Todas estas modificaciones, les guste o no a los jugadores y a los rectores del PGA Tour, ni le van ni le vienen al aficionado medio. Antes bien, seguimos siendo muchos los que preferimos los torneos con corte. Y también los que consideramos que este deporte atesora una singularidad que no tiene ningún otro, según la cual el Número 100 del mundo es muy capaz de ser mejor que el Número 1 varias veces en un mismo año, en un mismo mes e incluso en una misma semana, circunstancia sobre la que, a todas luces, pueden y deben defenderse los fields más amplios.

3.– Porque el ranking mundial no refleja la realidad con la precisión que el aficionado demanda y necesita. Qué le vamos a hacer: nos gusta saber quién es el Número 7 del mundo, por poner un ejemplo, con una garantía razonable de que verdaderamente lo es.
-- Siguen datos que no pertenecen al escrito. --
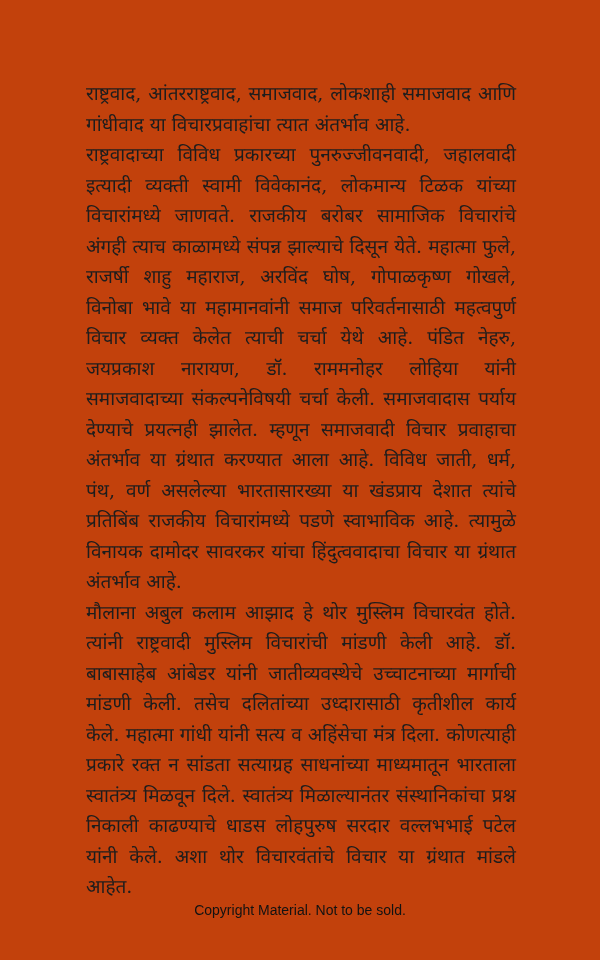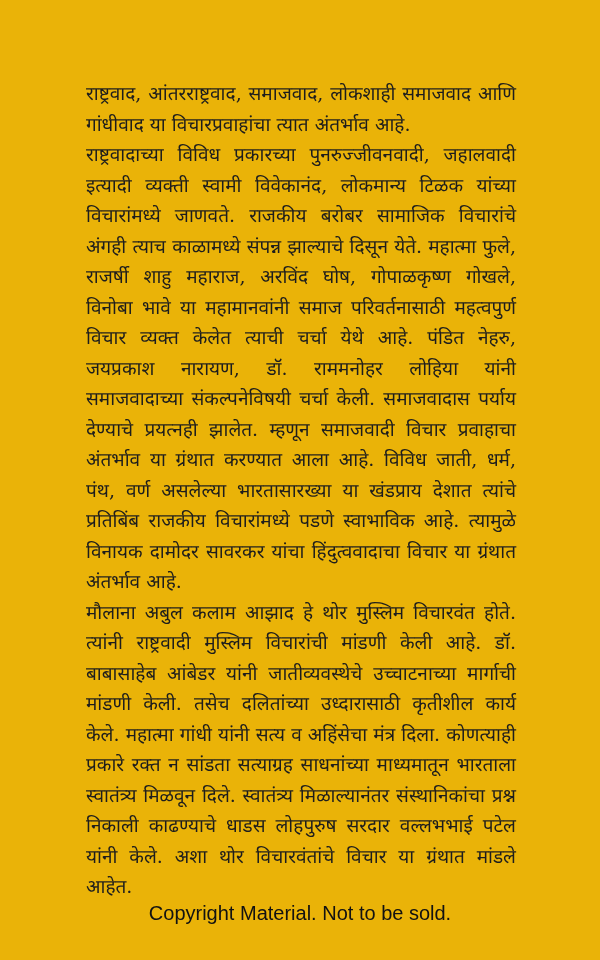--- a/index.html
+++ b/index.html
@@ -4,21 +4,21 @@
 <style>
   html, body {
     margin: 0;
     padding: 0;
     background: #ffffff;
   }
   .page {
     position: relative;
     width: 600px;
     height: 960px;
-    background: #eab308;
+    background: #c2410c;
     overflow: hidden;
     font-family: "DejaVu Serif", serif;
   }
   .text-block {
     position: absolute;
     left: 86px;
     top: 78px;
     width: 430px;
     color: #1d1d1d;
     font-size: 19px;
@@ -32,21 +32,21 @@
     text-align: justify;
     text-align-last: left;
   }
   .footer {
     position: absolute;
     left: 0;
     top: 902px;
     width: 600px;
     text-align: center;
     font-family: "Liberation Sans", sans-serif;
-    font-size: 20px;
+    font-size: 14px;
     color: #121212;
   }
 </style>
 </head>
 <body>
 
 <div class="page">
   <div class="text-block">
     <p>राष्ट्रवाद, आंतरराष्ट्रवाद, समाजवाद, लोकशाही समाजवाद आणि गांधीवाद या विचारप्रवाहांचा त्यात अंतर्भाव आहे.</p>
     <p>राष्ट्रवादाच्या विविध प्रकारच्या पुनरुज्जीवनवादी, जहालवादी इत्यादी व्यक्ती स्वामी विवेकानंद, लोकमान्य टिळक यांच्या विचारांमध्ये जाणवते. राजकीय बरोबर सामाजिक विचारांचे अंगही त्याच काळामध्ये संपन्न झाल्याचे दिसून येते. महात्मा फुले, राजर्षी शाहु महाराज, अरविंद घोष, गोपाळकृष्ण गोखले, विनोबा भावे या महामानवांनी समाज परिवर्तनासाठी महत्वपुर्ण विचार व्यक्त केलेत त्याची चर्चा येथे आहे. पंडित नेहरु, जयप्रकाश नारायण, डॉ. राममनोहर लोहिया यांनी समाजवादाच्या संकल्पनेविषयी चर्चा केली. समाजवादास पर्याय देण्याचे प्रयत्नही झालेत. म्हणून समाजवादी विचार प्रवाहाचा अंतर्भाव या ग्रंथात करण्यात आला आहे. विविध जाती, धर्म, पंथ, वर्ण असलेल्या भारतासारख्या या खंडप्राय देशात त्यांचे प्रतिबिंब राजकीय विचारांमध्ये पडणे स्वाभाविक आहे. त्यामुळे विनायक दामोदर सावरकर यांचा हिंदुत्ववादाचा विचार या ग्रंथात अंतर्भाव आहे.</p>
Ello, entre otras cosas, puede afectar de modo más o menos directo a la excelencia de los Grandes, donde antes o después quizá falte un jugador que debiera estar.

4.– Porque, aunque sea una sospecha puramente subjetiva, muchos aficionados creemos que, con el nuevo panorama y los nuevos calendarios, hay más grandes jugadores que han bajado su rendimiento, sobre todo del lado de LIV.

5.– Porque la Ryder Cup, que debiera ser intocable, se ve salpicada de una manera u otra y casi nunca (y sin el ‘casi’) para bien.

6.– Porque los debates terminan, y hasta empiezan, en el parné, lo que llega a ser agotador. Y hasta descorazonador. Incluso a sabiendas de que el deporte de alta competición, el que sea, es por encima de muchas cosas un gran negocio. Por encima de muchas cosas, de acuerdo. Pero no de TODAS las cosas.

7.– Porque Dustin Johnson, que sólo tiene cuarenta años, ha perdido el hilo y tampoco parece importarle demasiado.